We can fix the problem with no need to expand the court system. There will be no need for additional expenditures of public money to administer a student loan fix. The determination of discharging student loan debt can be effortlessly returned to an existing bankruptcy court caseload. Humankind will never devise a bureaucracy that can accomplish the task at hand with as much justice and efficiency as what the bankruptcy courts already do with credit card bills and other debts on a daily basis.
Those who claim the bankruptcy law is soft should know better. Today’s bankruptcy law is tougher on bankruptcy filers than at any other time in the past 100 years. A chapter 7 debtor of today must establish insolvency on a cash flow basis, (in addition to numerous other strictures that govern the discharge of specific debts, the exemption of assets, and the granting of a general discharge of debts).
Cash flow insolvency must now be proven by every consumer bankruptcy filer. This happens under two separate examinations. First, an arbitrary means test using standardized living expenses formulas is used to determine if the debtor theoretically has excess disposable income left over after paying for necessary basic living expenses.  Then there is a separate detailed analysis of each person’s actual income and actual living expenses. Individual consumers who have disposable income over and above what the court determines is needed for reasonably necessary living expenses are denied a Chapter 7 bankruptcy discharge.
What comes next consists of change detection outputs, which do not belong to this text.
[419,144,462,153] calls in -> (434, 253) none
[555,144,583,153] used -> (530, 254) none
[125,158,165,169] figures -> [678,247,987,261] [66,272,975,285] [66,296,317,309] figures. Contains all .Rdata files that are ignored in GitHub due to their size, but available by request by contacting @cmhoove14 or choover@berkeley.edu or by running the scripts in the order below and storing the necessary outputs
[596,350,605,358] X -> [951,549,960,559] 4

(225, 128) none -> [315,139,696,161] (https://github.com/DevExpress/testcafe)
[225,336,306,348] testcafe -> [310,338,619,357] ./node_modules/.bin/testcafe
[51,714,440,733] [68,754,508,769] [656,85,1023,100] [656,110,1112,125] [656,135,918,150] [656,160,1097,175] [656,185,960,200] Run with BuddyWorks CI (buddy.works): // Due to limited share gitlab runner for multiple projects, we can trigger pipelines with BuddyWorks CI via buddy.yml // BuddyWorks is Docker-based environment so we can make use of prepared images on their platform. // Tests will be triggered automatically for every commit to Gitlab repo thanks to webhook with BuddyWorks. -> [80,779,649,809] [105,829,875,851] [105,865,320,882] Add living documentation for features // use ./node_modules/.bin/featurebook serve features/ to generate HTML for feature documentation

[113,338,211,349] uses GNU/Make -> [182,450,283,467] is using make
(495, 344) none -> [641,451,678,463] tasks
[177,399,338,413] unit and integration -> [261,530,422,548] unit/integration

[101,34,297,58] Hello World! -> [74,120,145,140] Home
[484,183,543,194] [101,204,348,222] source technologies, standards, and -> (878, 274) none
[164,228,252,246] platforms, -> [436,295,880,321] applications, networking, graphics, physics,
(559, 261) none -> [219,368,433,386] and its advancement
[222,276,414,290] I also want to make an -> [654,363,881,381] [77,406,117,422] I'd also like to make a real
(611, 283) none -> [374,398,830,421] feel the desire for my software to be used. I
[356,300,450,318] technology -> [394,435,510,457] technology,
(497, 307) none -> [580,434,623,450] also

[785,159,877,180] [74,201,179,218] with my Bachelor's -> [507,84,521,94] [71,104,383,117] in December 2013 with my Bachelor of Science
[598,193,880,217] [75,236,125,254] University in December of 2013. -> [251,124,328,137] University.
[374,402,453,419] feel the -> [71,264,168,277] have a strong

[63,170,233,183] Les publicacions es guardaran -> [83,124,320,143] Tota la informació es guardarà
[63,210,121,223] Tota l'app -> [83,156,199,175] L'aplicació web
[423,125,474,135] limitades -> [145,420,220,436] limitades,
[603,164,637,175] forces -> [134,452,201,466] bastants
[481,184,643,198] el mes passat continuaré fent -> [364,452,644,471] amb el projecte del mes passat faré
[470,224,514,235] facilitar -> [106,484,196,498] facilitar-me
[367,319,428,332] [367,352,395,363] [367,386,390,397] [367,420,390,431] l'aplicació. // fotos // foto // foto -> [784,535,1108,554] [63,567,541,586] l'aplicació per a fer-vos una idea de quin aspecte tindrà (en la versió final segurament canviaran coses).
Allowing student loans to be included in bankruptcy, (after a suitable waiting period) will bring justice, consistency and discipline to student loan borrowers.  It will provide circumstantial assurance to the public that relief is granted only to the most deserving individuals.
The bankruptcy court has the proven expertise of determining if and when an individual should be granted debt relief. After a waiting period of 7 years, (as in the previous bankruptcy statute) or some other suitable waiting time, society will enjoy the adequate assurance that individuals can not grab their diplomas and rush off to file bankruptcy on their student loans.

January 27, 2010

The President is just so terribly wrong. All persons with student loan debt should be treated equally. Public servants should not be treated better than any other American is treated.There is no reason to grant relief to a fireman earning $234,000 per year in Orange County, California and deny the same to a grocery clerk earning 30,000 per year in a private sector job.
The alternative to bankruptcy is an expensive, bureaucratic administration that is already granting permissive, across the board relief based on class status, (such as public service employment). The President’s program provides loan relief for individuals who are fully capable of paying their student debt. But those who can afford to pay will apply for relief anyway,  just because they can. It is well documented that public service jobs no longer lag behind salaries paid in the private sector. It is a morally twisted policy to grant student loan debt relief for public sector workers and yet deny the same relief to most workers in the private sector.
The social and financial stigmas of bankruptcy remain strong. Those will continue to serve as a broad deterrent that will keep most individuals from seeking bankruptcy relief. The bankruptcy law already has teeth strong enough to chew through the student loan problem. Dismissal of every “bad faith” bankruptcy case is already the norm.